• **Activity**
Set the records down again exactly, apart from any pictures in them.
═══
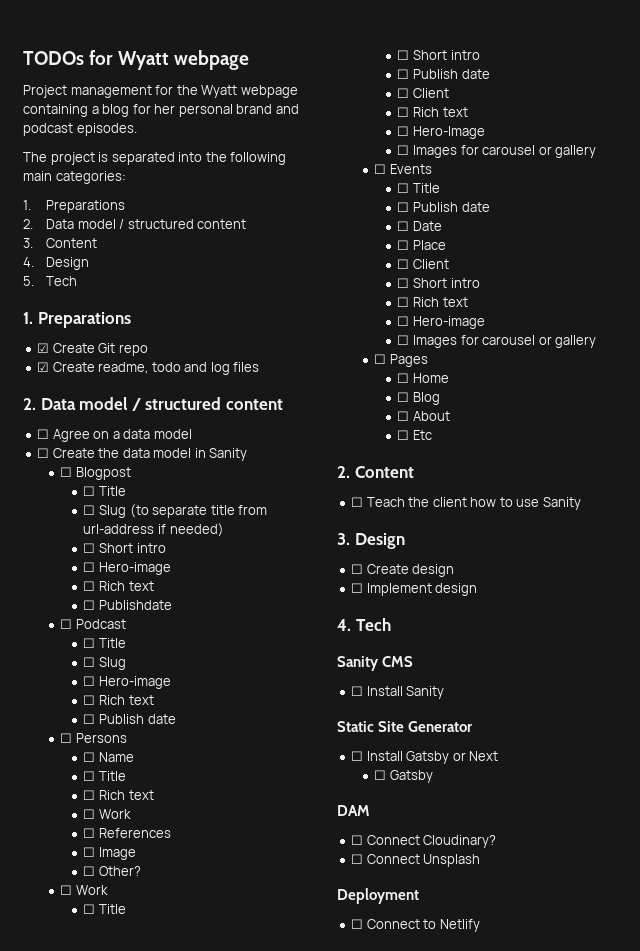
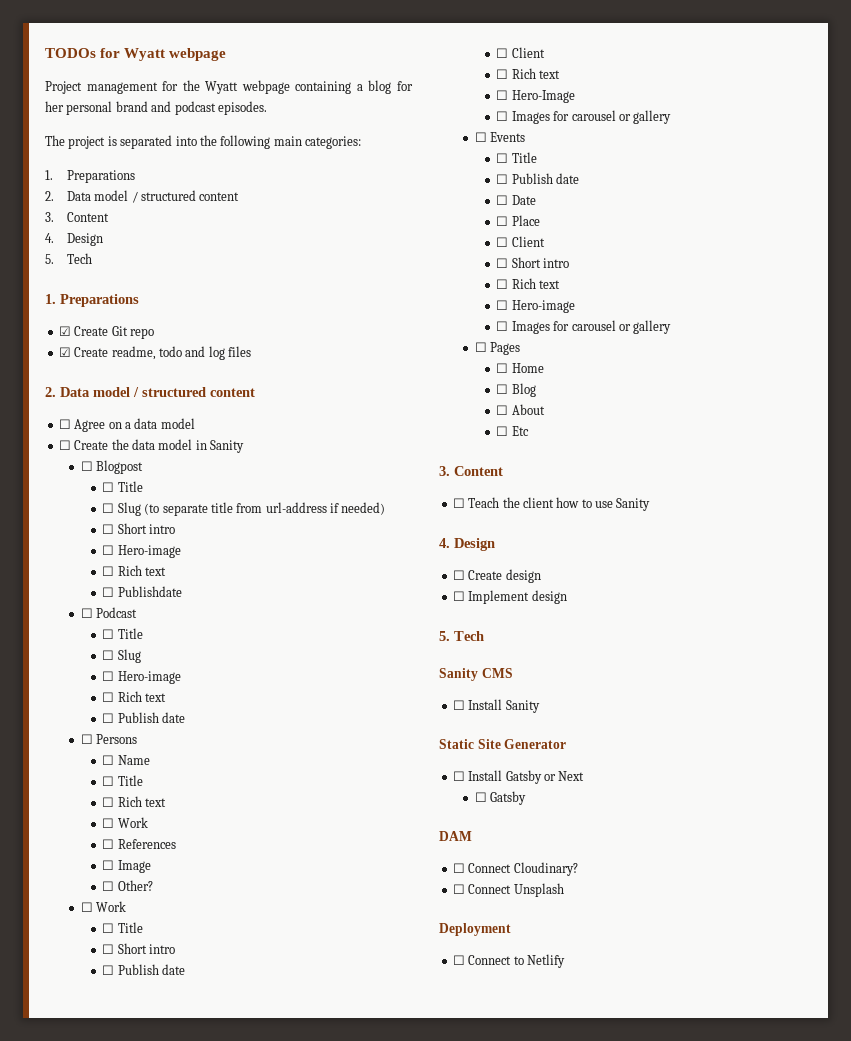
  ☐ Etc
- 2. Content
+ 3. Content
  ☐ Teach the client how to use Sanity
- 3. Design
+ 4. Design
  ☐ Implement design
- 4. Tech
+ 5. Tech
═══
• **Response**
  ☐ Etc
- 2. Content
+ 3. Content
  ☐ Teach the client how to use Sanity
- 3. Design
+ 4. Design
  ☐ Implement design
- 4. Tech
+ 5. Tech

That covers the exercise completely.